MERV'S GOLD & SILVER 160 INDEX
The overall universe of 160 precious metal stocks gained an average of 4.5% on the week. This is double the gains shown by the various major North American Indices. Despite the good gains and a loop sided 72% gainers to 27% losers on the week, the various ratings did not move noticeably. We are still bearish in the intermediate term with a 71% bear rating and still bullish in the long term with a 61% bull rating.
Since moving into the positive zone in early July the ROC indicator has remained positive since. However, one can see the continuing weakness in weekly performance in this indicator since the beginning of the year. It has been moving in a very tight downward sloping channel for four months but broke out on the down side with the market a week ago. It is still positive but a lot of damage has been done to it so we'll have to keep an eye on it to see if it will go negative anytime soon.

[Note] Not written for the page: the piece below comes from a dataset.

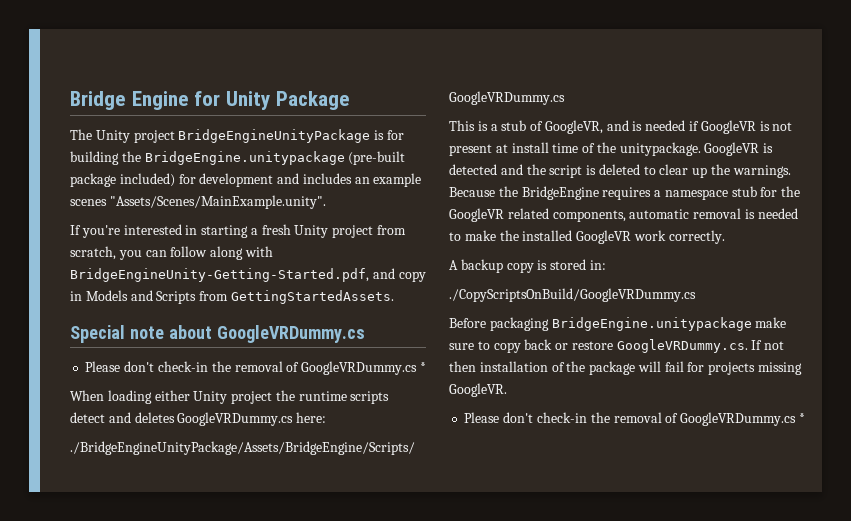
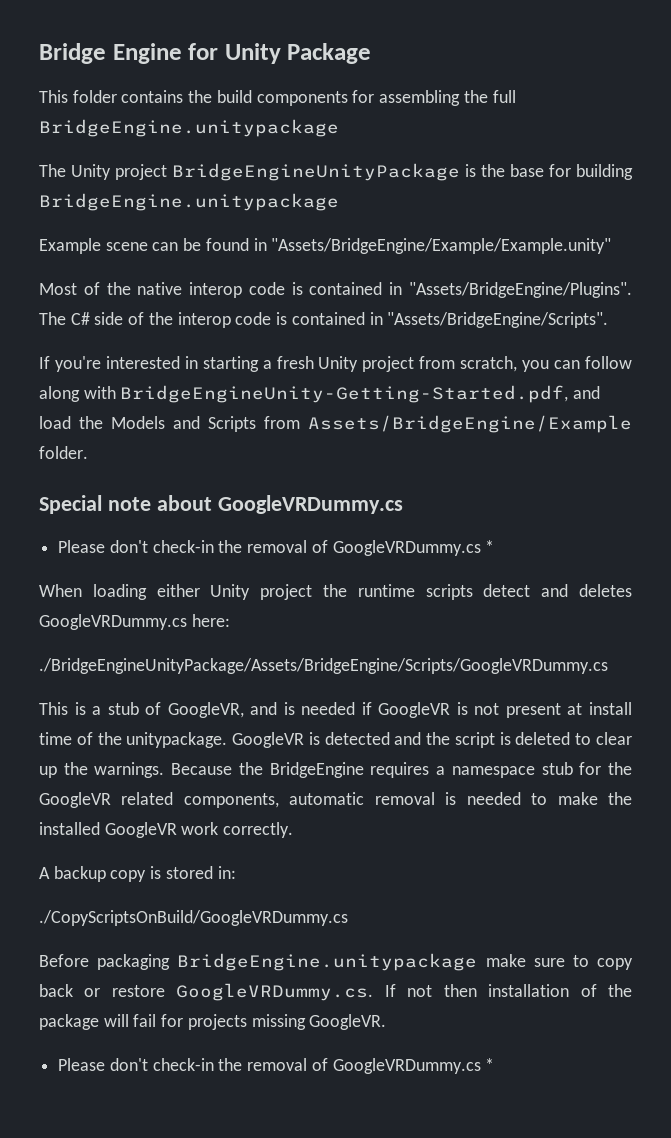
(350, 100) none -> [39,90,516,106] [39,119,339,137] // This folder contains the build components for assembling the full BridgeEngine.unitypackage
[386,130,404,140] [70,151,406,165] [70,173,422,187] [70,195,326,209] for building the BridgeEngine.unitypackage (pre-built package included) for development and includes an example scenes "Assets/Scenes/MainExample.unity". -> [481,164,633,180] [39,193,339,211] [39,238,612,254] [39,282,632,298] [39,312,609,328] the base for building BridgeEngine.unitypackage // Example scene can be found in "Assets/BridgeEngine/Example/Example.unity" // Most of the native interop code is contained in "Assets/BridgeEngine/Plugins". The C# side of the interop code is contained in "Assets/BridgeEngine/Scripts".
[398,271,426,282] [70,291,82,301] copy in -> [39,416,103,429] load the
[230,290,394,304] GettingStartedAssets. -> [308,415,632,433] [39,446,88,459] Assets/BridgeEngine/Example folder.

This week we had only two stocks in my arbitrary plus/minus over 30% weekly performance category. Both are on the plus side and are coming off a previous week of plunge prices. The best performer was Aurizon Mines with a 41.3% gain. This was due to a takeover announcement from Northgate Minerals at $3.00 after the close the previous Friday. Following that Friday's action Aurizon turned NEG in the tables, however the first price at which investors could have sold was the next opening price at $2.96. This would have given a technical investor a profit of 97% over a 6 month period with a buy when the stock first turned POS in early Dec at $1.50.
MERV'S QUAL-GOLD INDEX
The Qual-Gold Index gained 2.5% on the week, just a little bit better then the average major Index. The gain was still small when compared to the previous week's drop. With 77% of the component stocks as gainers on the week and 23% as losers the ratings still barely moved. We are still bearish intermediate term with an 80% bear rating and still neutral in the long term with less than 50% in either the bear or bull direction.
The ROC indicator is just very, very slightly positive for a very weak reading as far as the positive is concerned. The intermediate term performance is therefore neutral. We see the same weakening in the indicator ever since the beginning of the year only more pronounced than in the 160 Index.

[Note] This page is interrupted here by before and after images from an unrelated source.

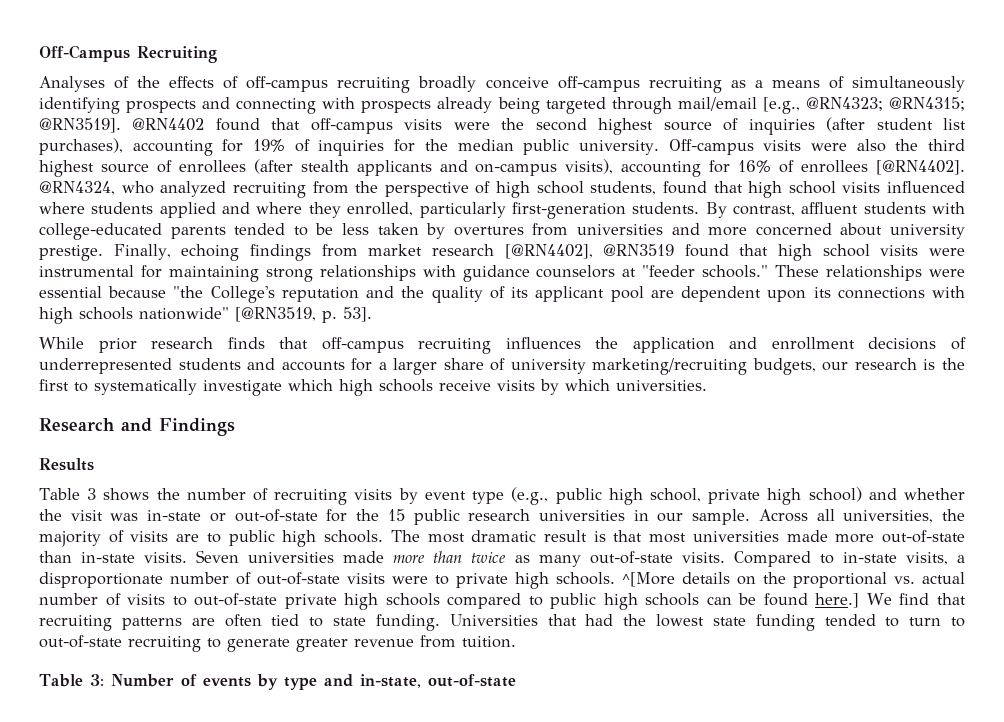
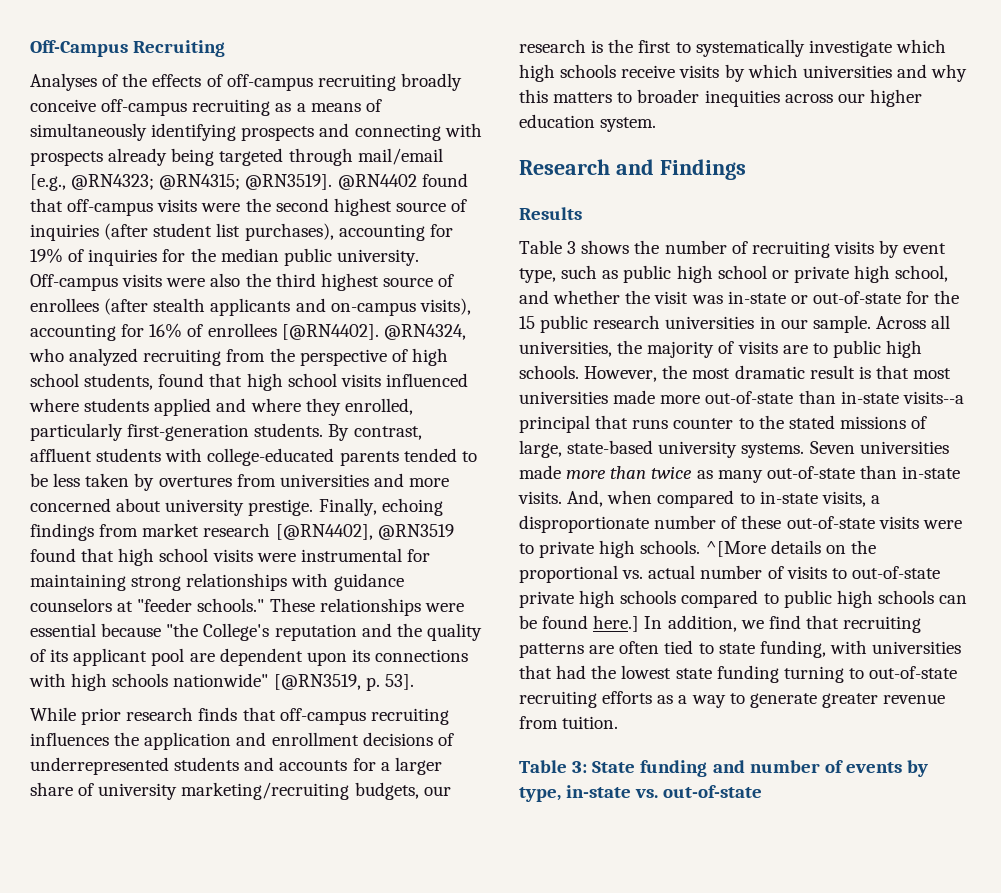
[616,380,707,391] universities. -> [802,64,968,82] [519,89,922,107] [519,114,657,132] universities and why this matters to broader inequities across our higher education system.
[472,487,862,505] type (e.g., public high school, private high school) -> [519,265,949,283] type, such as public high school or private high school,
[390,530,420,542] The -> [584,365,688,382] However, the
[144,552,188,563] visits. -> [902,391,964,404] [519,415,928,433] [519,440,805,458] visits--a principal that runs counter to the stated missions of large, state-based university systems.
[681,551,811,567] visits. Compared -> [859,465,961,479] [518,490,735,508] than in-state visits. And, when compared
(251, 578) none -> [741,515,782,529] these
[866,593,892,605] We -> [644,615,764,632] In addition, we
[375,614,538,631] funding. Universities -> [759,640,962,658] funding, with universities
[824,614,966,627] [39,635,201,652] tended to turn to out-of-state recruiting -> [783,666,958,683] [519,691,726,708] turning to out-of-state recruiting efforts as a way
[110,674,421,690] Number of events by type and in-state, -> [592,760,929,777] [519,785,659,802] State funding and number of events by type, in-state vs.

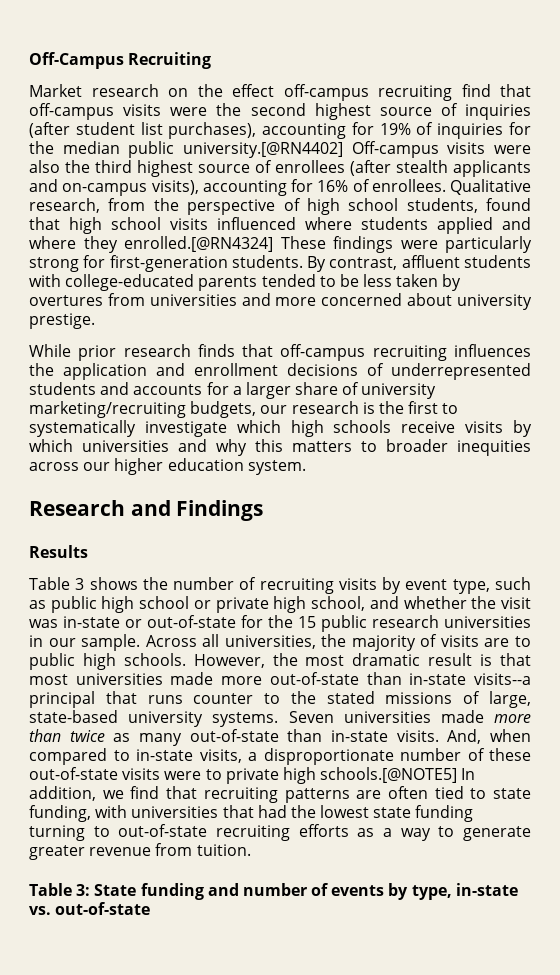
[30,73,462,91] [30,99,382,116] [30,123,482,141] [30,148,443,166] [30,173,468,191] Analyses of the effects of off-campus recruiting broadly conceive off-campus recruiting as a means of simultaneously identifying prospects and connecting with prospects already being targeted through mail/email [e.g., @RN4323; @RN4315; @RN3519]. @RN4402 found -> [29,84,491,101] Market research on the effect off-campus recruiting find
[336,249,419,266] university. -> [182,142,343,158] university.[@RN4402]
[207,323,466,340] [29,348,222,366] enrollees [@RN4402]. @RN4324, who analyzed recruiting -> [371,179,531,195] [29,198,100,213] enrollees. Qualitative research,
[344,398,413,415] [30,423,123,441] enrolled, particularly -> [124,236,532,253] [29,255,106,272] enrolled.[@RN4324] These findings were particularly strong for
[318,498,443,516] [30,523,454,541] [30,548,430,566] [30,573,404,591] [30,598,464,616] [30,623,482,641] [30,648,469,666] [29,673,414,691] Finally, echoing findings from market research [@RN4402], @RN3519 found that high school visits were instrumental for maintaining strong relationships with guidance counselors at "feeder schools." These relationships were essential because "the College's reputation and the quality of its applicant pool are dependent upon its connections with high schools nationwide" [@RN3519, p. 53]. -> (95, 321) none
[640,540,876,557] [519,565,940,583] [519,590,968,608] [519,615,640,632] schools. ^[More details on the proportional vs. actual number of visits to out-of-state private high schools compared to public high schools can be found here.] -> [320,767,458,783] schools.[@NOTE5]

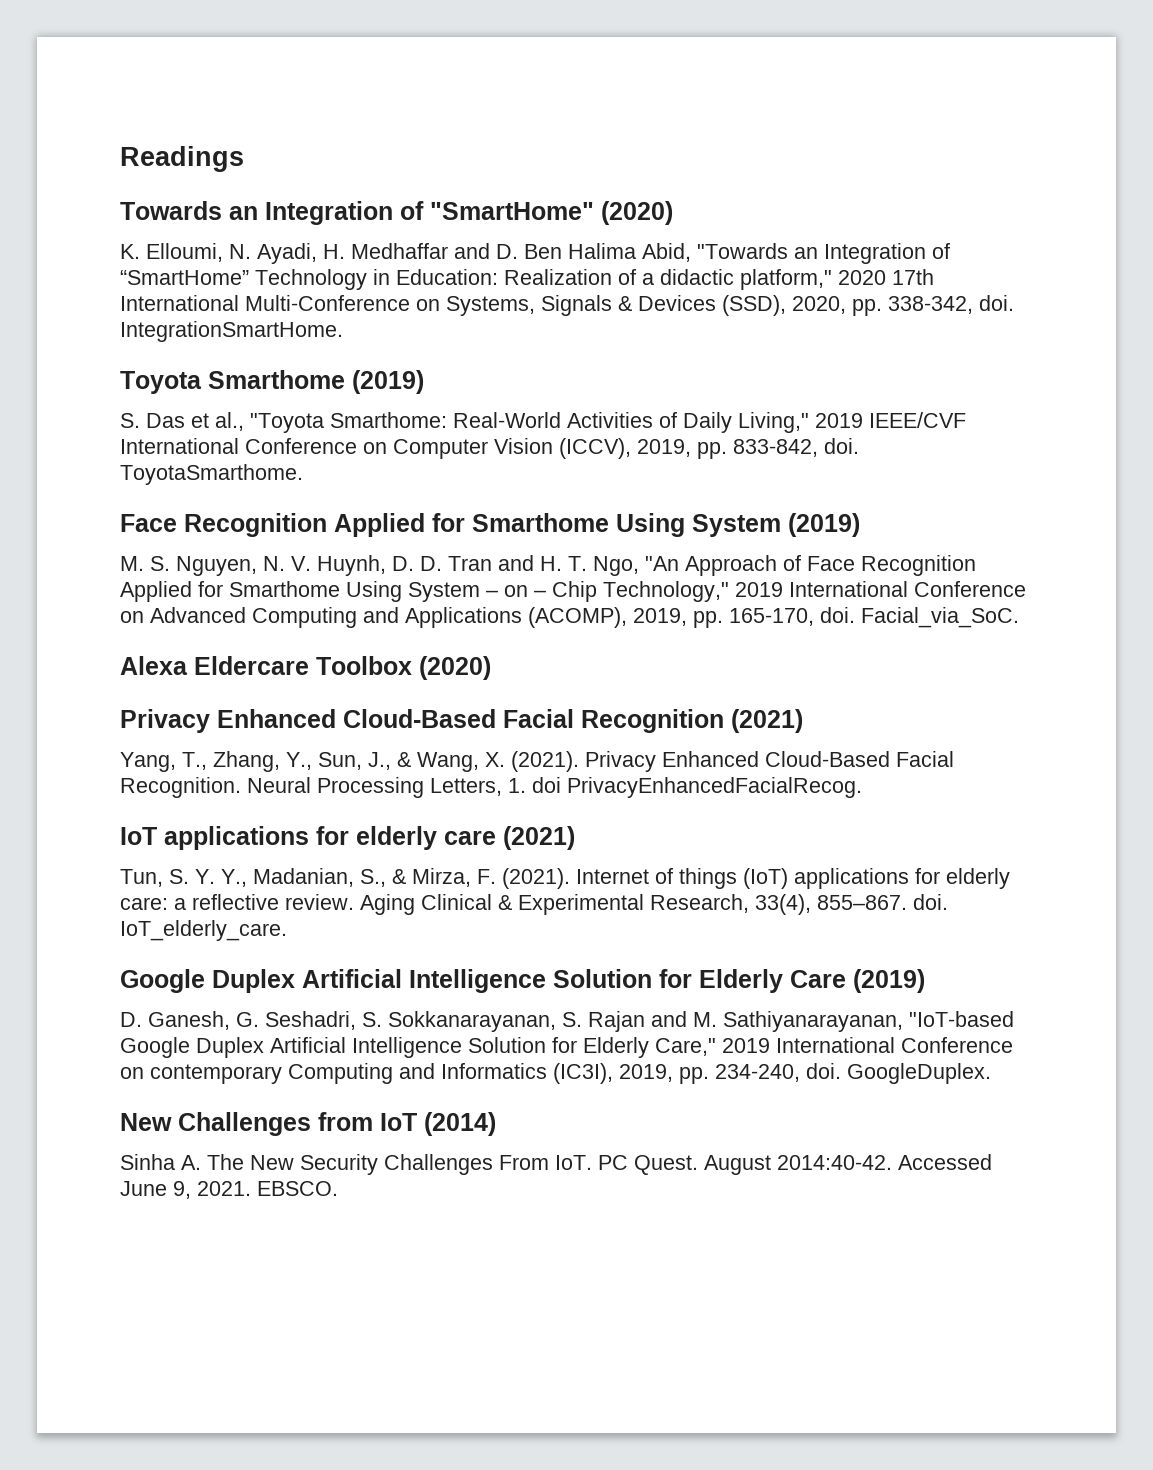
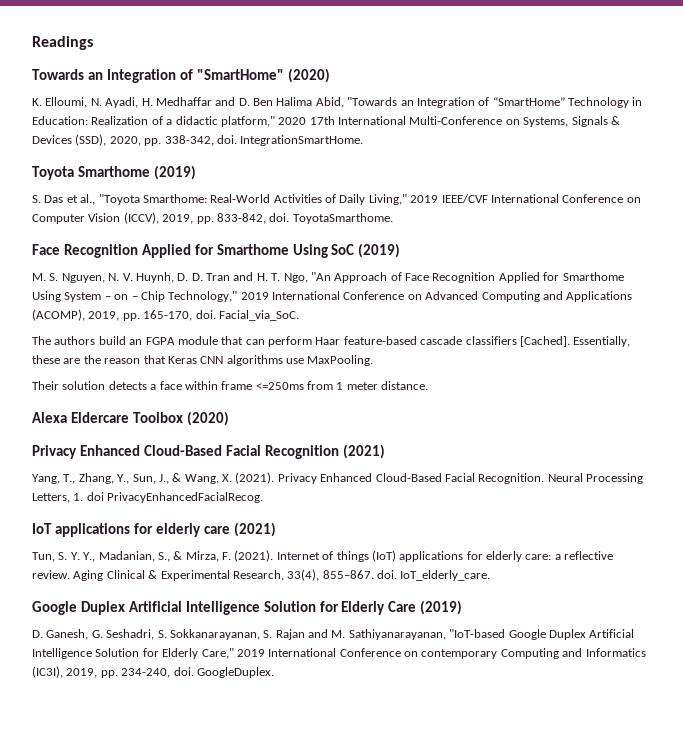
[692,514,781,537] System -> [331,244,355,255] SoC
(1019, 617) none -> [32,336,631,347] [32,355,374,366] [32,381,429,390] // The authors build an FGPA module that can perform Haar feature-based cascade classifiers [Cached]. Essentially, these are the reason that Keras CNN algorithms use MaxPooling. // Their solution detects a face within frame <=250ms from 1 meter distance.
[120,1112,496,1136] [120,1154,992,1175] [120,1181,338,1199] // New Challenges from IoT (2014) // Sinha A. The New Security Challenges From IoT. PC Quest. August 2014:40-42. Accessed June 9, 2021. EBSCO. -> (274, 672) none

The intermediate term moving average turned down last week and remains so while momentum is bouncing off its neutral line. On the long term the moving average is still positive with the price still above the average. Momentum on the long term is positive although showing weakness.
MERV'S SPEC-GOLD INDEX
The second tier of gold stocks did little better than the quality stocks with an advance of 2.8% on the week. 70% of the stocks advanced while 27% declined. As with the other Indices the overall ratings changed very little over the week. We are still intermediate term bearish with a bear rating of 68% while we are still bullish in the long term with a bull rating of 63%.

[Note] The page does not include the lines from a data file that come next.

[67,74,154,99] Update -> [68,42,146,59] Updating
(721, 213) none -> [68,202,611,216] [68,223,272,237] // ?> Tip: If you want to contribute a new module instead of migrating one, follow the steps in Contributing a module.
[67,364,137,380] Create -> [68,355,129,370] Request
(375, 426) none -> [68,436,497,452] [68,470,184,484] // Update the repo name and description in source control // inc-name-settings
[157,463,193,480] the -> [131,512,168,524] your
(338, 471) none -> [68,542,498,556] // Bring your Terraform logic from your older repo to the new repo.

As with the 160 Index, the ROC indicator had been in a very tight slightly downward sloping channel all this year but finally broke on the down side last week. It remains weak but still in its positive zone. We still have a positive long term moving average condition and a negative intermediate term one. In both cases the momentum indicators are still positive but showing significant weakness.
MERV'S GAMB-GOLD INDEX
With a weekly gain of 6.1% this past week the gambling stocks has been the place to be since the group really took off last May. Even after the plunge of a week ago this Index is still ahead 179% over the past year and ahead 96% since the end of last year. It's difficult for any other Index to beat that performance (except the Merv's Uranium Index but that's another story). 73% of the component stocks advanced during the week and 27% declined. The ratings did change more in this Index than in the others but still remained bearish in the intermediate term with a bear 68% rating and bullish in the long term with a bull 70% rating.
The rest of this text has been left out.